AIM OF THE TASK:
Copy word for word the lines in the records below, starting at the line with "твоими бойню устроят.</div>" and ending at the line with "стукнув по полу</div>". Skip the pictures.
** TASK INPUTS follows **
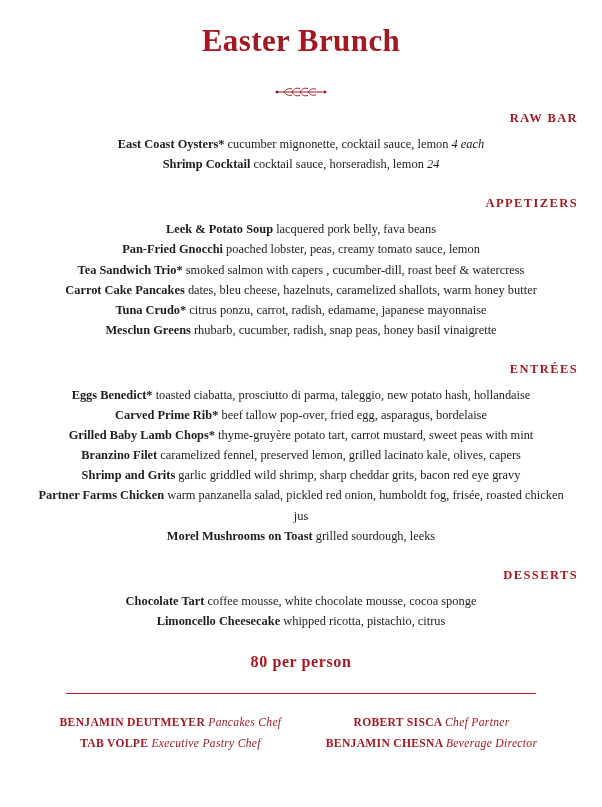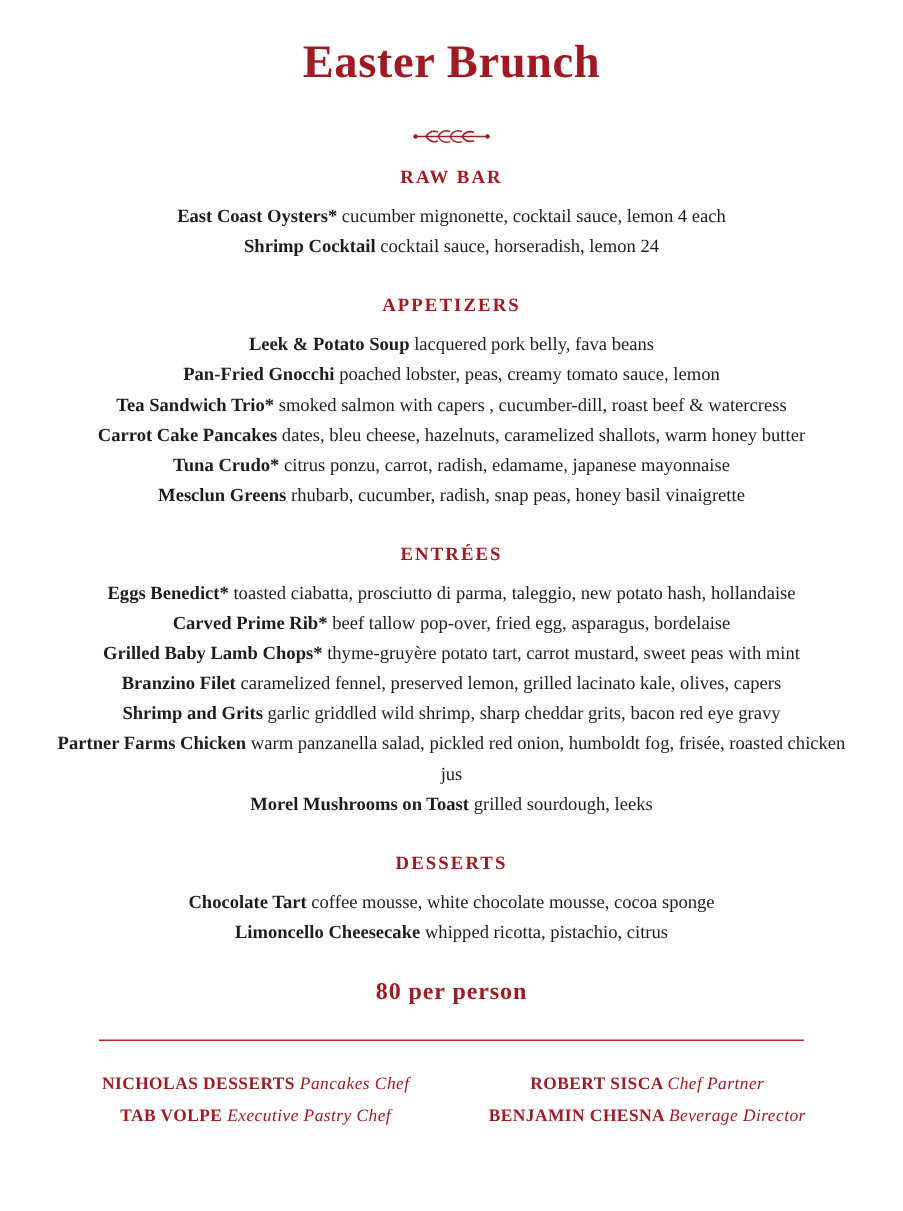--- a/index.html
+++ b/index.html
@@ -43,7 +43,7 @@
     margin-top: 4px;
   }
   .section-title {
-    text-align: center;
+    text-align: right;
     color: #9e1b24;
     font-size: 12.5px;
     font-weight: bold;

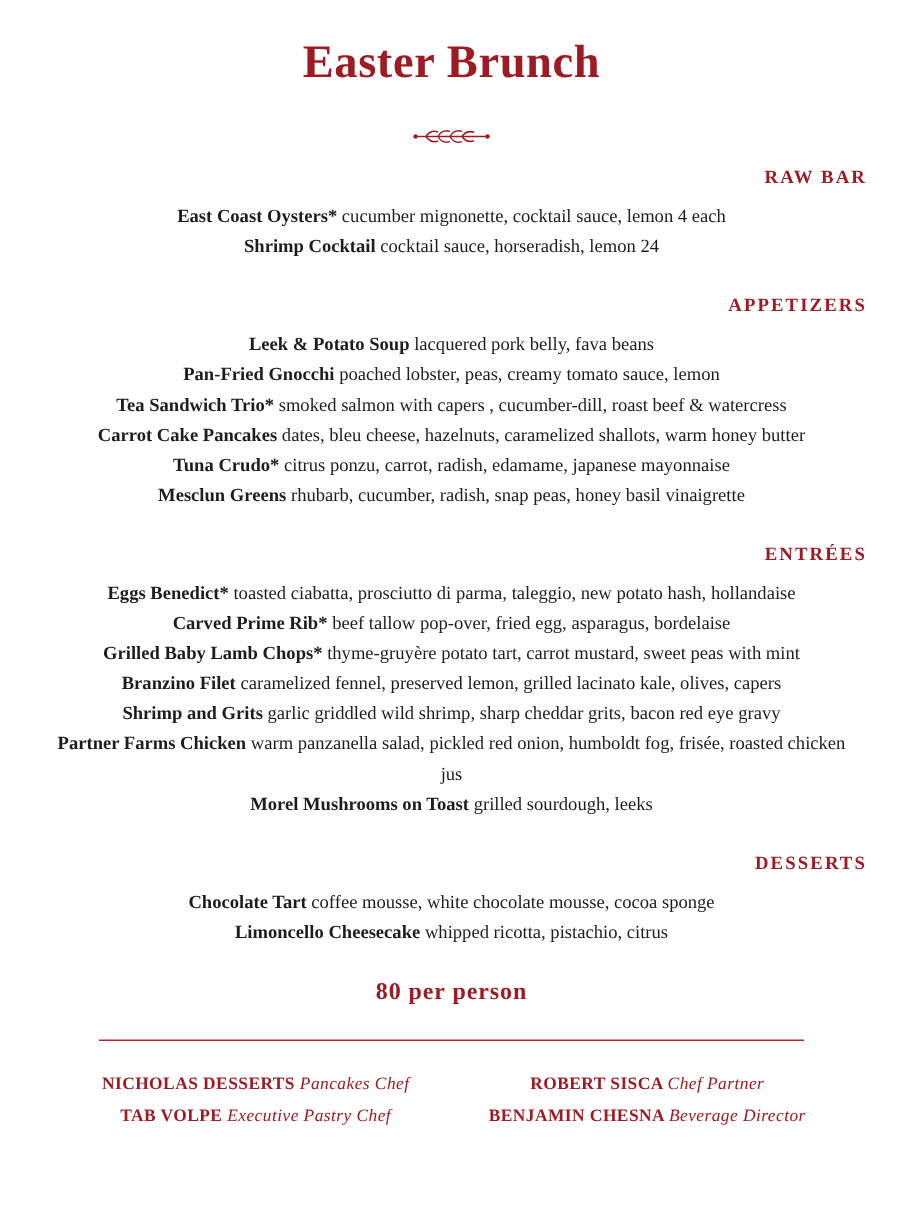--- a/index.html
+++ b/index.html
@@ -66,6 +66,7 @@
     font-weight: normal;
   }
   .item .price {
+    font-style: italic;
   }
   .gap-md { height: 18px; }
 

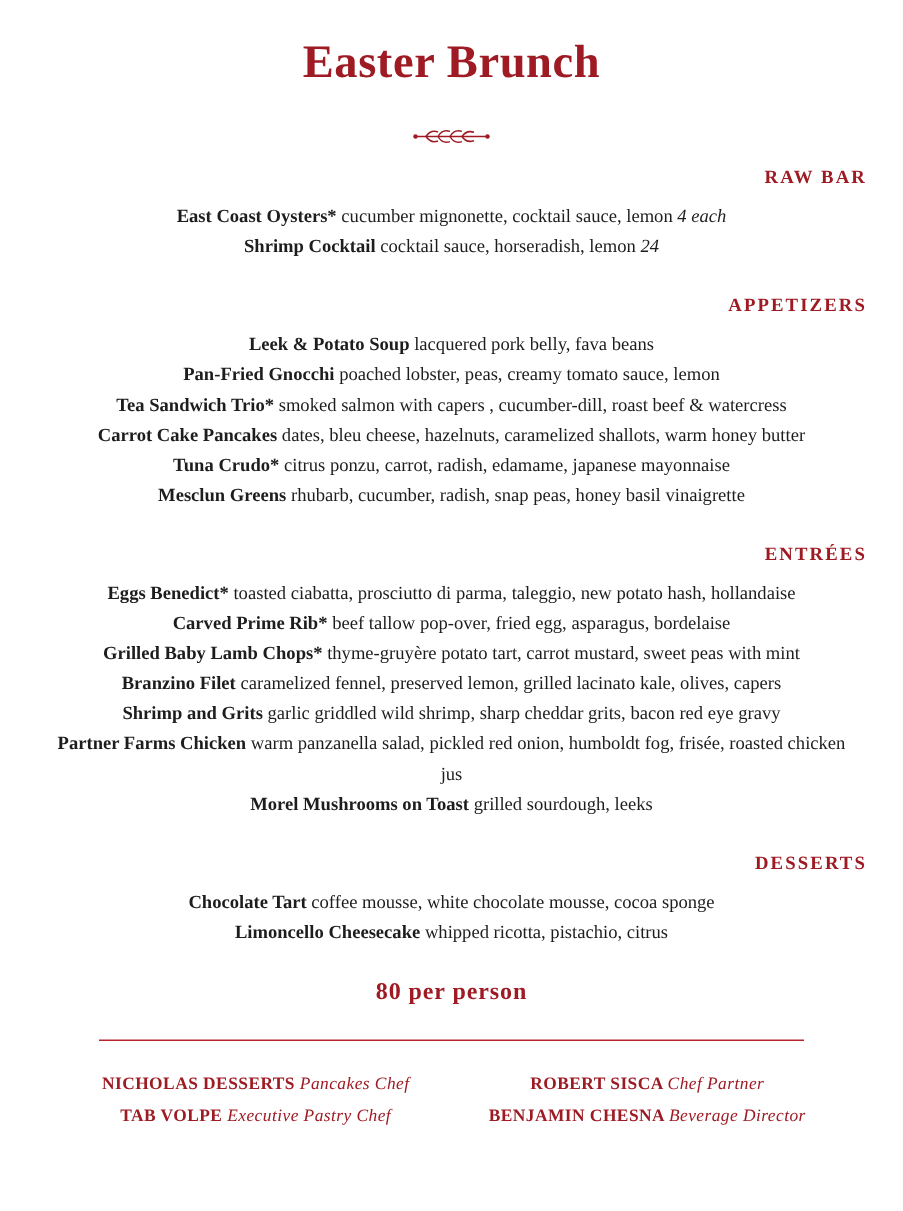--- a/index.html
+++ b/index.html
@@ -233,7 +233,7 @@
   <div class="staff">
     <div class="staff-col">
       <div class="staff-line">
-        <span>NICHOLAS DESSERTS</span>
+        <span>BENJAMIN DEUTMEYER</span>
         <span class="role">Pancakes Chef</span>
       </div>
       <div class="staff-line">

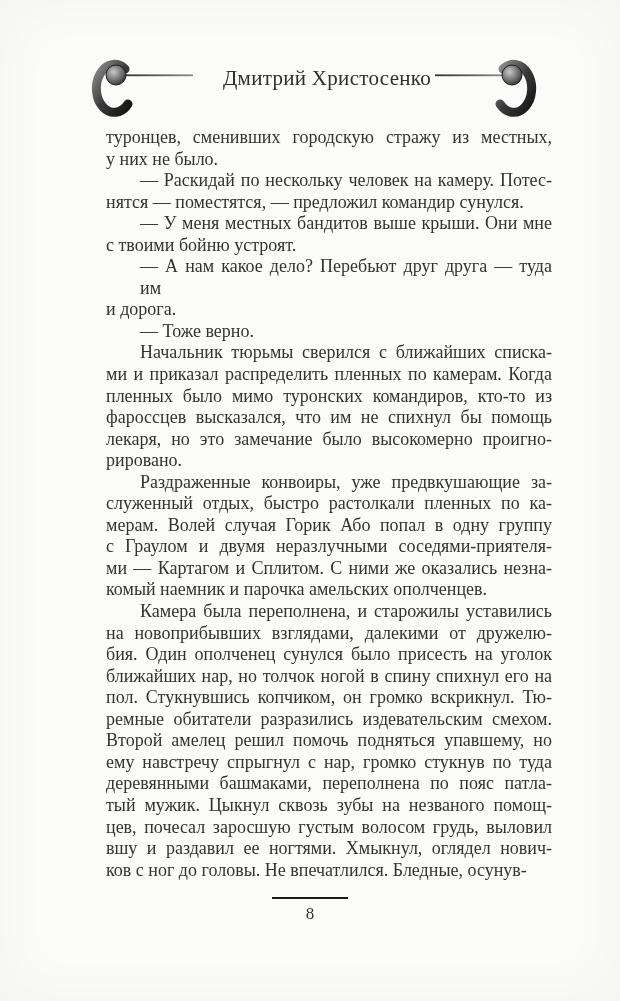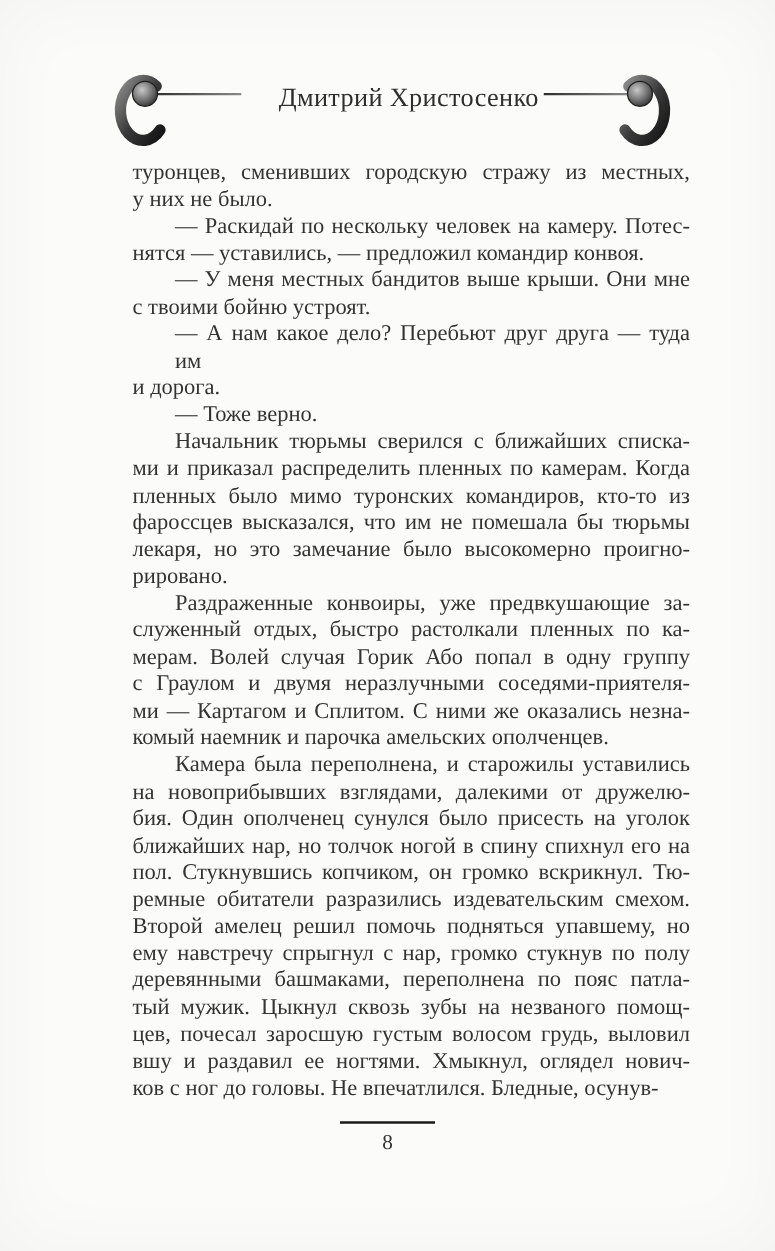--- a/index.html
+++ b/index.html
@@ -108,7 +108,7 @@
       <div class="line">туронцев, сменивших городскую стражу из местных,</div>
       <div class="line last">у них не было.</div>
       <div class="line indent">— Раскидай по нескольку человек на камеру. Потес-</div>
-      <div class="line last">нятся — уставились, — предложил командир конвоя.</div>
+      <div class="line last">нятся — поместятся, — предложил командир сунулся.</div>
       <div class="line indent">— У меня местных бандитов выше крыши. Они мне</div>
       <div class="line last">с твоими бойню устроят.</div>
       <div class="line indent">— А нам какое дело? Перебьют друг друга — туда им</div>

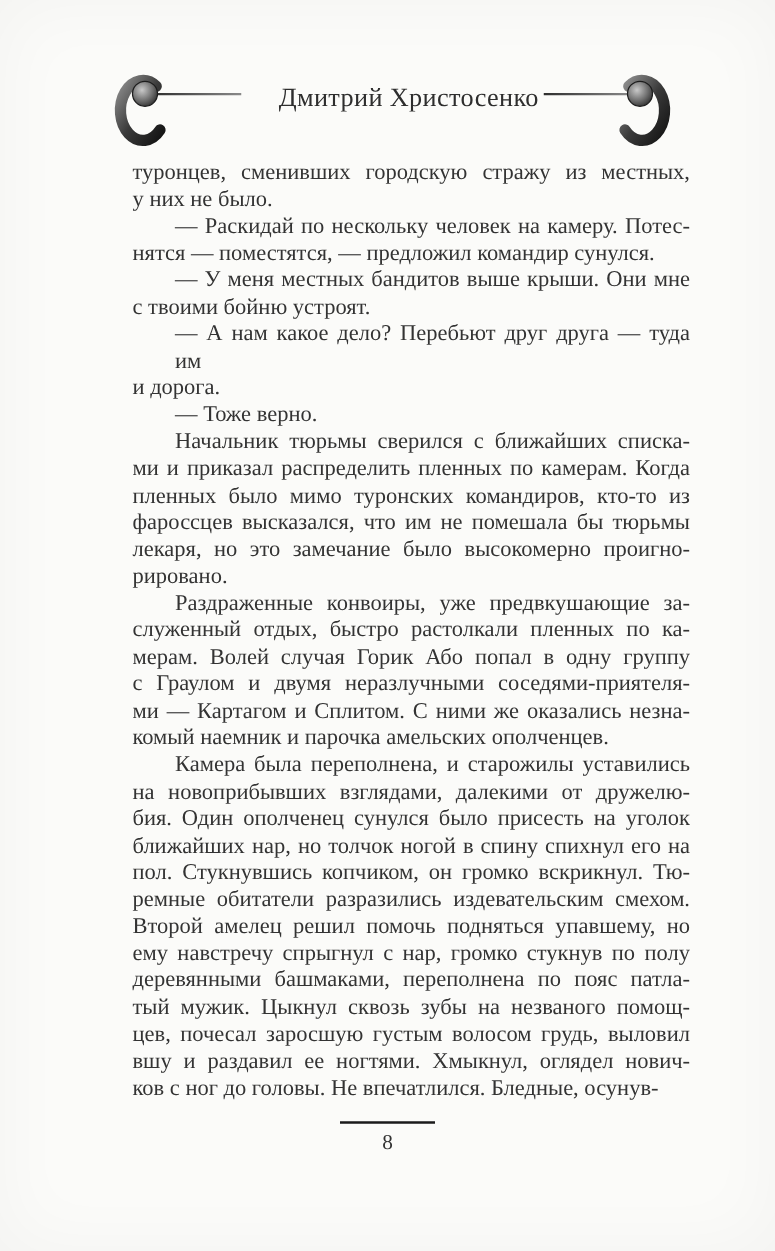--- a/index.html
+++ b/index.html
@@ -117,7 +117,7 @@
       <div class="line indent">Начальник тюрьмы сверился с ближайших списка-</div>
       <div class="line">ми и приказал распределить пленных по камерам. Когда</div>
       <div class="line">пленных было мимо туронских командиров, кто-то из</div>
-      <div class="line">фароссцев высказался, что им не помешала бы тюрьмы</div>
+      <div class="line">фароссцев высказался, что им не спихнул бы помощь</div>
       <div class="line">лекаря, но это замечание было высокомерно проигно-</div>
       <div class="line last">рировано.</div>
       <div class="line indent">Раздраженные конвоиры, уже предвкушающие за-</div>

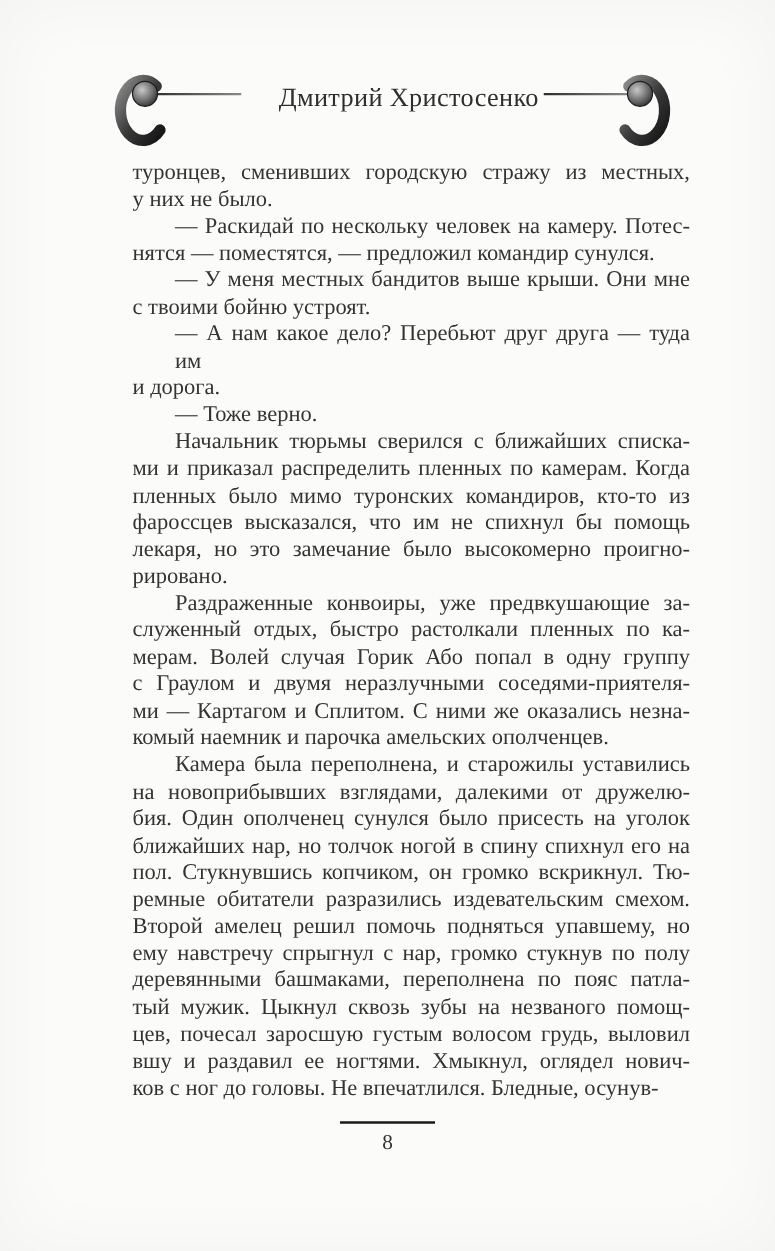--- a/index.html
+++ b/index.html
@@ -133,7 +133,7 @@
       <div class="line">пол. Стукнувшись копчиком, он громко вскрикнул. Тю-</div>
       <div class="line">ремные обитатели разразились издевательским смехом.</div>
       <div class="line">Второй амелец решил помочь подняться упавшему, но</div>
-      <div class="line">ему навстречу спрыгнул с нар, громко стукнув по полу</div>
+      <div class="line">ему навстречу спрыгнул с нар, громко стукнув по туда</div>
       <div class="line">деревянными башмаками, переполнена по пояс патла-</div>
       <div class="line">тый мужик. Цыкнул сквозь зубы на незваного помощ-</div>
       <div class="line">цев, почесал заросшую густым волосом грудь, выловил</div>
** End of TASK INPUTS **
RESPONSE TO THE EXERCISE:
       <div class="line last">с твоими бойню устроят.</div>
       <div class="line indent">— А нам какое дело? Перебьют друг друга — туда им</div>

--- a/index.html
+++ b/index.html
@@ -117,7 +117,7 @@
       <div class="line indent">Начальник тюрьмы сверился с ближайших списка-</div>
       <div class="line">ми и приказал распределить пленных по камерам. Когда</div>
       <div class="line">пленных было мимо туронских командиров, кто-то из</div>
-      <div class="line">фароссцев высказался, что им не помешала бы тюрьмы</div>
+      <div class="line">фароссцев высказался, что им не спихнул бы помощь</div>
       <div class="line">лекаря, но это замечание было высокомерно проигно-</div>
       <div class="line last">рировано.</div>
       <div class="line indent">Раздраженные конвоиры, уже предвкушающие за-</div>

--- a/index.html
+++ b/index.html
@@ -133,7 +133,7 @@
       <div class="line">пол. Стукнувшись копчиком, он громко вскрикнул. Тю-</div>
       <div class="line">ремные обитатели разразились издевательским смехом.</div>
       <div class="line">Второй амелец решил помочь подняться упавшему, но</div>
-      <div class="line">ему навстречу спрыгнул с нар, громко стукнув по полу</div>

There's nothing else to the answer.